▶ Input material
******************************
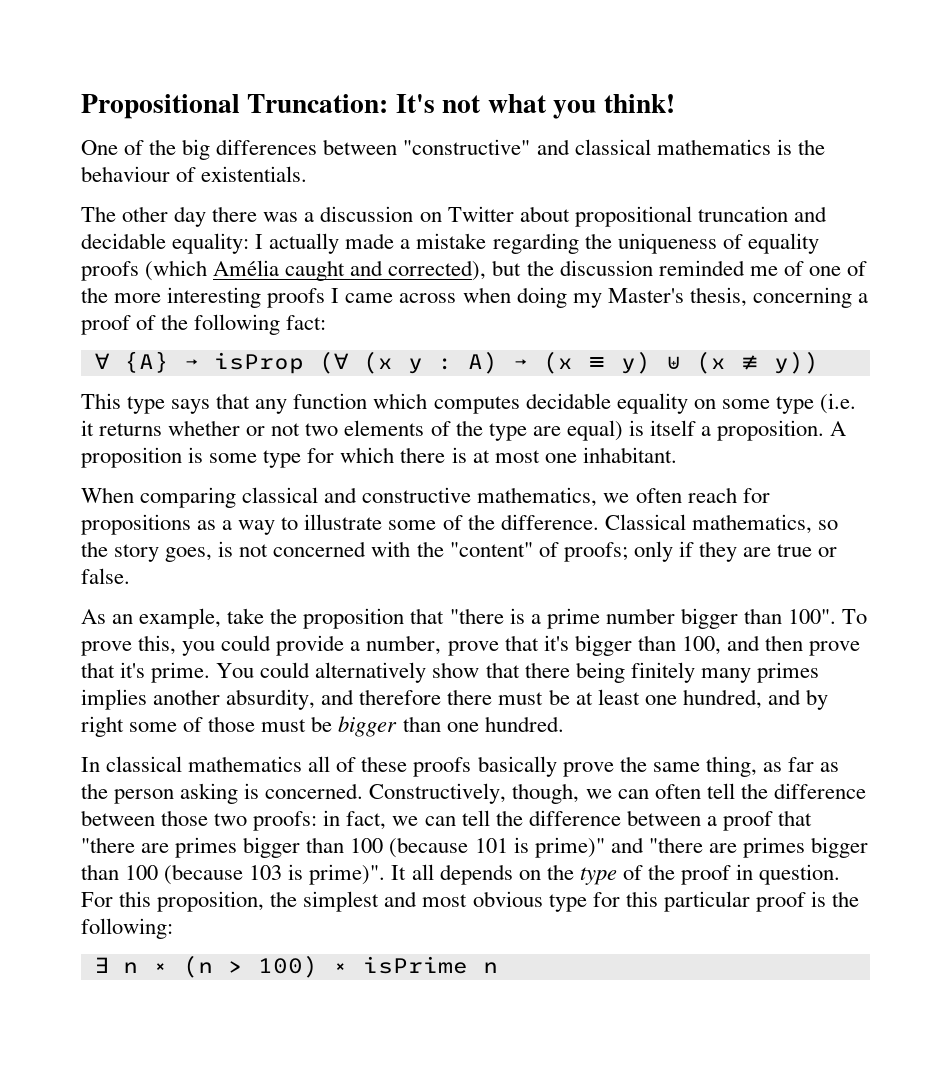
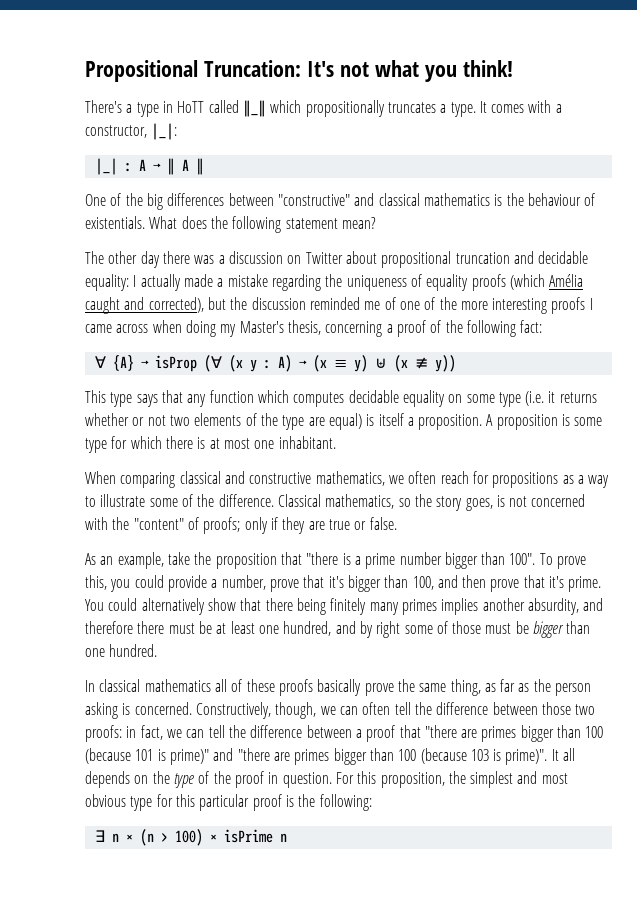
(675, 103) none -> [85,100,562,117] [85,123,178,140] [94,158,204,175] // There's a type in HoTT called ∥_∥ which propositionally truncates a type. It comes with a constructor, ∣_∣: // ∣_∣ : A → ∥ A ∥
(308, 174) none -> [149,216,376,233] What does the following statement mean?

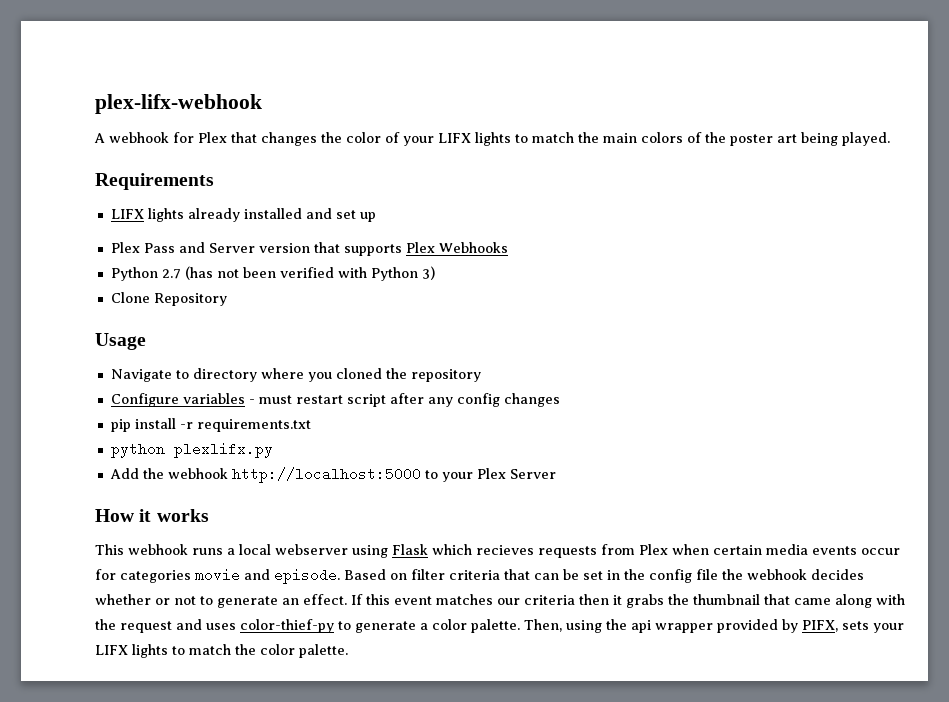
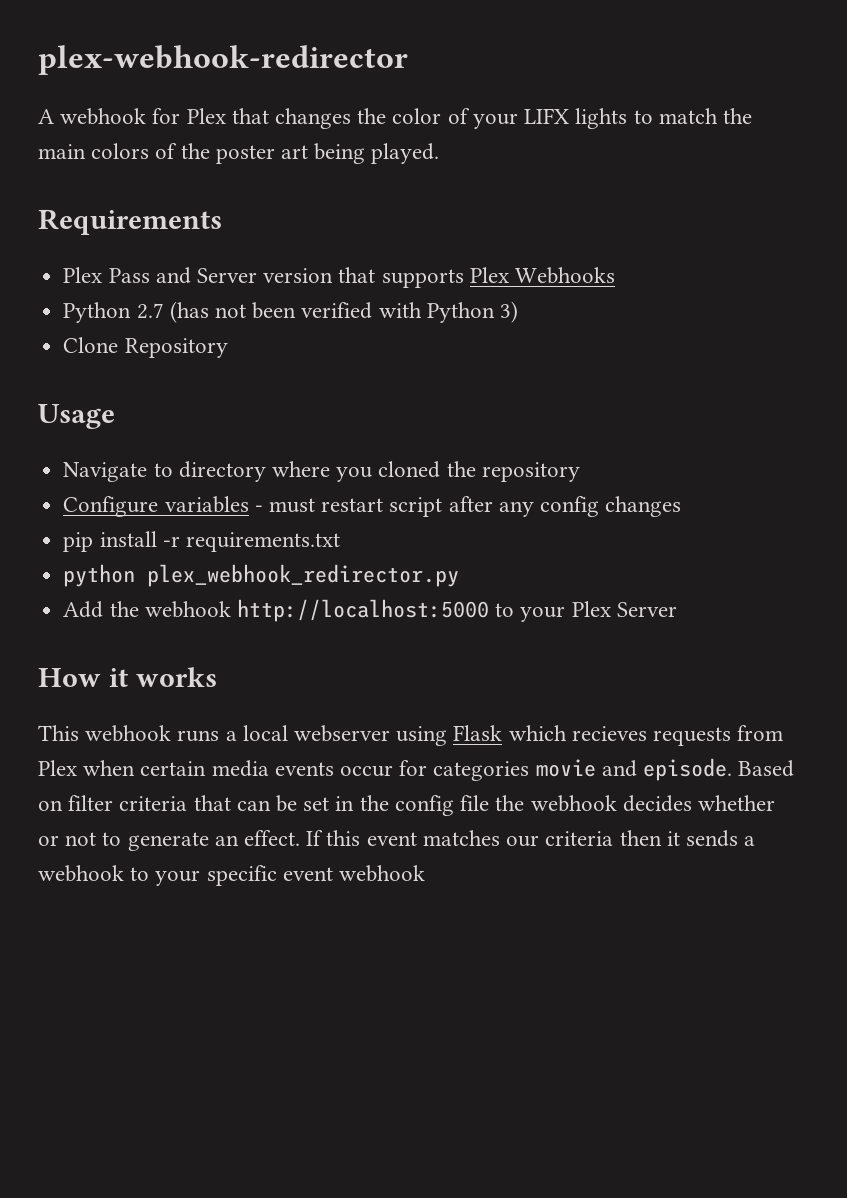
[95,94,262,114] plex-lifx-webhook -> [38,45,408,75] plex-webhook-redirector
[110,208,376,222] // LIFX lights already installed and set up -> (222, 222) none
[173,442,273,458] plexlifx.py -> [147,564,460,587] plex_webhook_redirector.py
[626,594,905,608] [95,619,904,633] [95,644,348,658] grabs the thumbnail that came along with the request and uses color-thief-py to generate a color palette. Then, using the api wrapper provided by PIFX, sets your LIFX lights to match the color palette. -> [685,830,756,847] [38,865,426,886] sends a webhook to your specific event webhook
******************************
▶ Problem details
Each entry is to be output exactly, and no picture is to appear.

▶ Answer
(675, 103) none -> [85,100,562,117] [85,123,178,140] [94,158,204,175] // There's a type in HoTT called ∥_∥ which propositionally truncates a type. It comes with a constructor, ∣_∣: // ∣_∣ : A → ∥ A ∥
(308, 174) none -> [149,216,376,233] What does the following statement mean?

[95,94,262,114] plex-lifx-webhook -> [38,45,408,75] plex-webhook-redirector
[110,208,376,222] // LIFX lights already installed and set up -> (222, 222) none
[173,442,273,458] plexlifx.py -> [147,564,460,587] plex_webhook_redirector.py
[626,594,905,608] [95,619,904,633] [95,644,348,658] grabs the thumbnail that came along with the request and uses color-thief-py to generate a color palette. Then, using the api wrapper provided by PIFX, sets your LIFX lights to match the color palette. -> [685,830,756,847] [38,865,426,886] sends a webhook to your specific event webhook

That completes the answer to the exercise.